Por fim, o IGP-M apresenta mediana de variação de 5,42 por cento para 2026, após 5,95 por cento na semana anterior e 6,15 por cento quatro semanas atrás, configurando queda expressiva nesta leitura. Em 2027 a expectativa sobe para 4,16 por cento, acima dos 4,12 por cento da semana prévia e dos 4,10 por cento de quatro semanas atrás. Em 2028 a mediana alcança 3,91 por cento e em 2029 chega a 3,90 por cento, ambas com movimento de alta em relação às semanas anteriores. No horizonte mensal, a variação esperada para julho de 2026 é de 0,00 por cento, para agosto de 0,30 por cento e para setembro de 0,43 por cento. A inflação acumulada em doze meses suavizada do IGP-M é projetada em 4,50 por cento. O comportamento do índice revela maior volatilidade de curto prazo em 2026, com desaceleração significativa em relação às semanas anteriores, seguida de estabilização em patamares mais moderados a partir de 2027, ainda que levemente superiores às projeções do IPCA no mesmo horizonte.

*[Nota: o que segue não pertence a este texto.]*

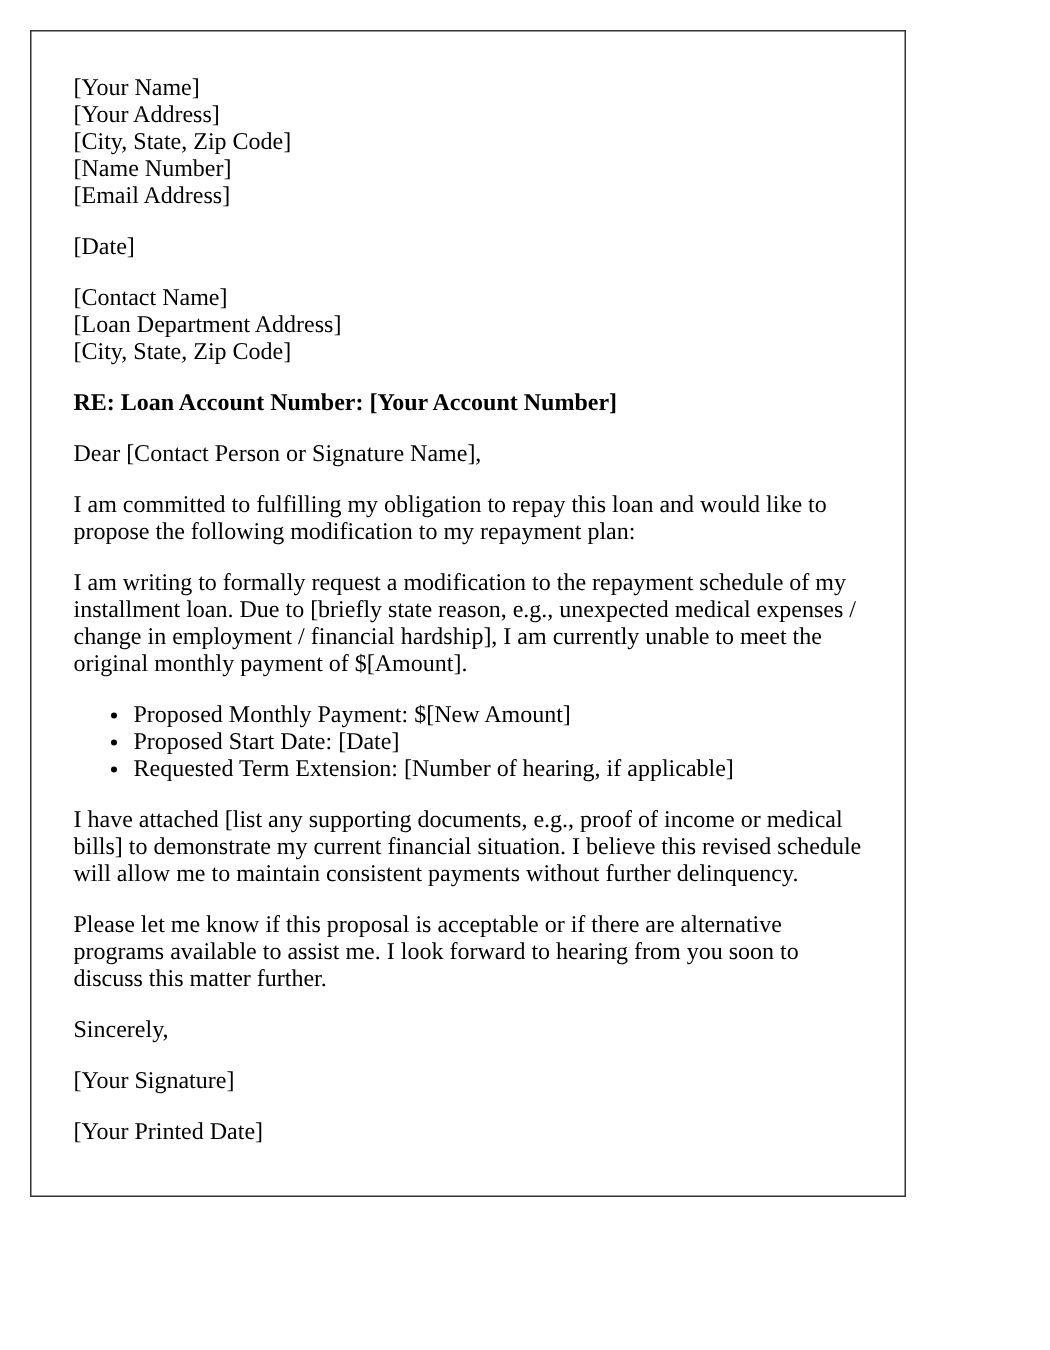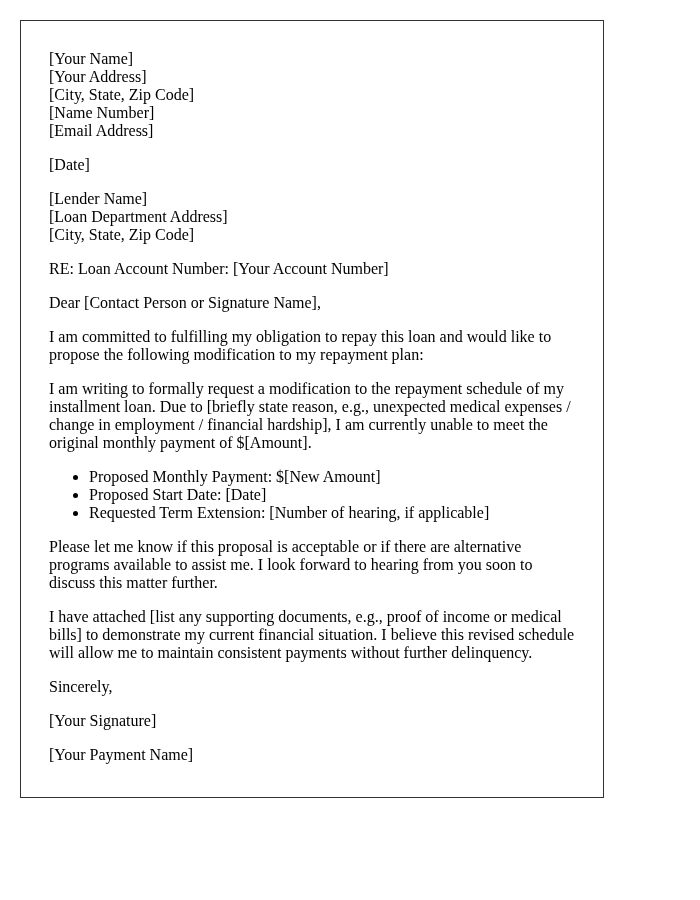--- a/index.html
+++ b/index.html
@@ -59,7 +59,7 @@
   <p>[Date]</p>
 
   <p class="block">
-    <span>[Lender Name]</span><br>
+    <span>[Contact Name]</span><br>
     <span>[Loan Department Address]</span><br>
     <span>[City, State, Zip Code]</span>
   </p>

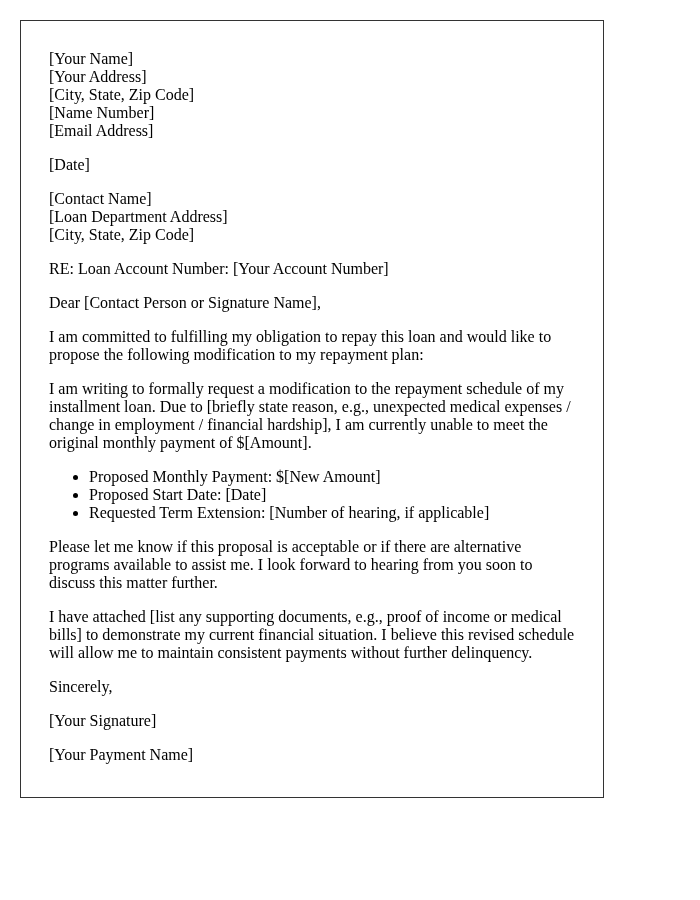--- a/index.html
+++ b/index.html
@@ -30,7 +30,7 @@
       margin: 0 0 16px 0;
     }
     .re-line {
-      font-weight: normal;
+      font-weight: bold;
     }
     ul {
       margin: 0 0 16px 0;

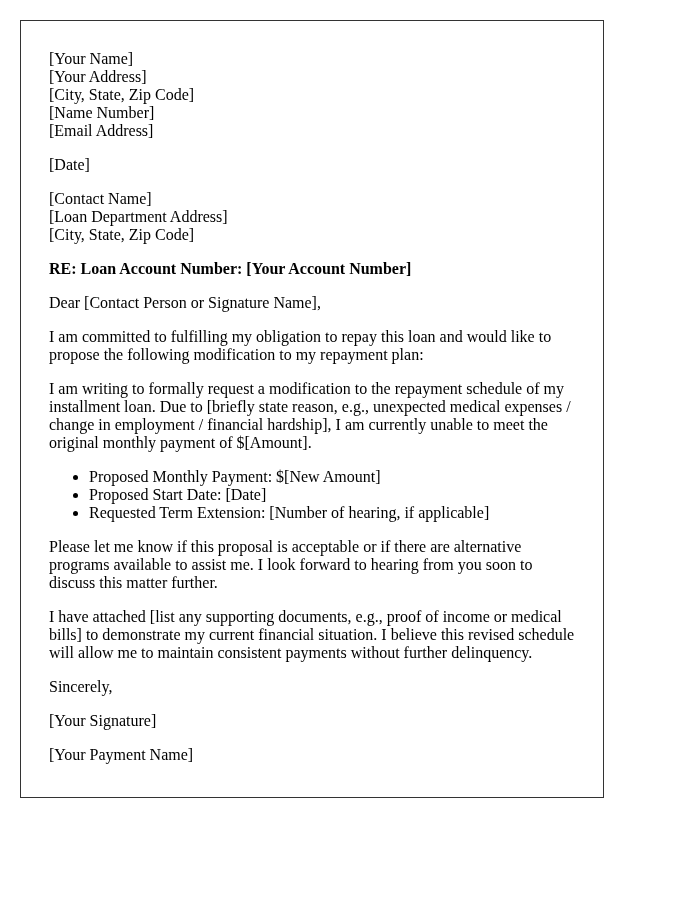--- a/index.html
+++ b/index.html
@@ -78,9 +78,9 @@
     <li><b>Requested Term Extension:</b><span> [Number of hearing, if applicable]</span></li>
   </ul>
 
+  <p>I have attached [list any supporting documents, e.g., proof of income or medical bills] to demonstrate my current financial situation. I believe this revised schedule will allow me to maintain consistent payments without further delinquency.</p>
+
   <p>Please let me know if this proposal is acceptable or if there are alternative programs available to assist me. I look forward to hearing from you soon to discuss this matter further.</p>
-
-  <p>I have attached [list any supporting documents, e.g., proof of income or medical bills] to demonstrate my current financial situation. I believe this revised schedule will allow me to maintain consistent payments without further delinquency.</p>
 
   <p>Sincerely,</p>
 

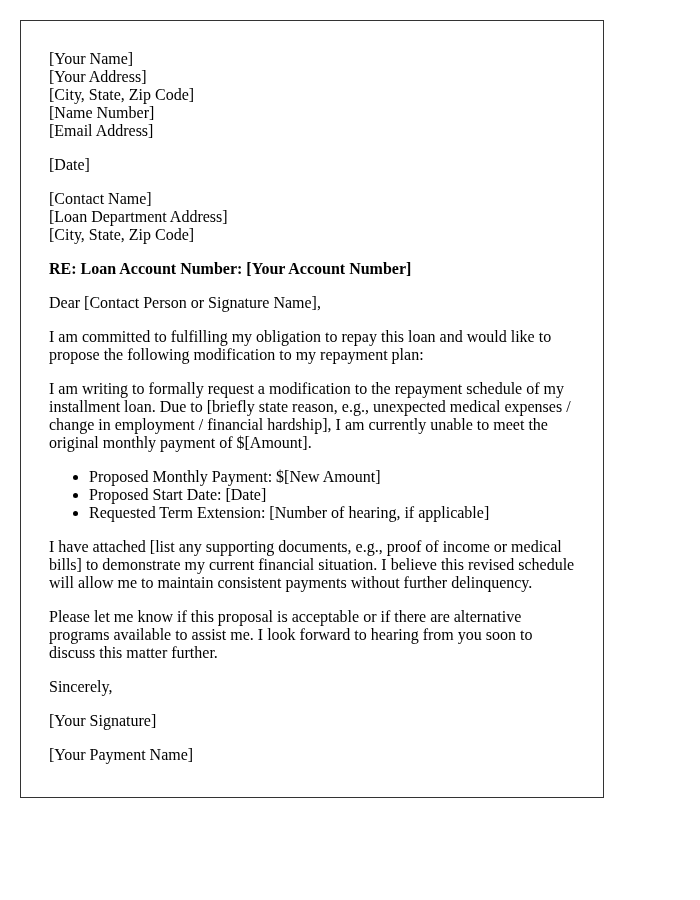--- a/index.html
+++ b/index.html
@@ -86,7 +86,7 @@
 
   <p>[Your Signature]</p>
 
-  <p>[Your Payment Name]</p>
+  <p>[Your Printed Date]</p>
 
 </div>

Em conjunto, as medianas do Focus de 24 de julho de 2026 apontam para um cenário de inflação em gradual desaceleração, crescimento econômico moderado e política monetária que permanece restritiva no curto prazo, com alívio mais nítido apenas a partir de 2027 e 2028. O câmbio mostra relativa estabilidade no imediato e leve tendência de depreciação no ano seguinte, enquanto o IGP-M apresenta correção mais acentuada em 2026. Essas projeções refletem o consenso de mercado na data de referência e devem ser acompanhadas nas próximas edições do relatório, à medida que novos dados de atividade, inflação e decisões de política monetária forem incorporados às expectativas.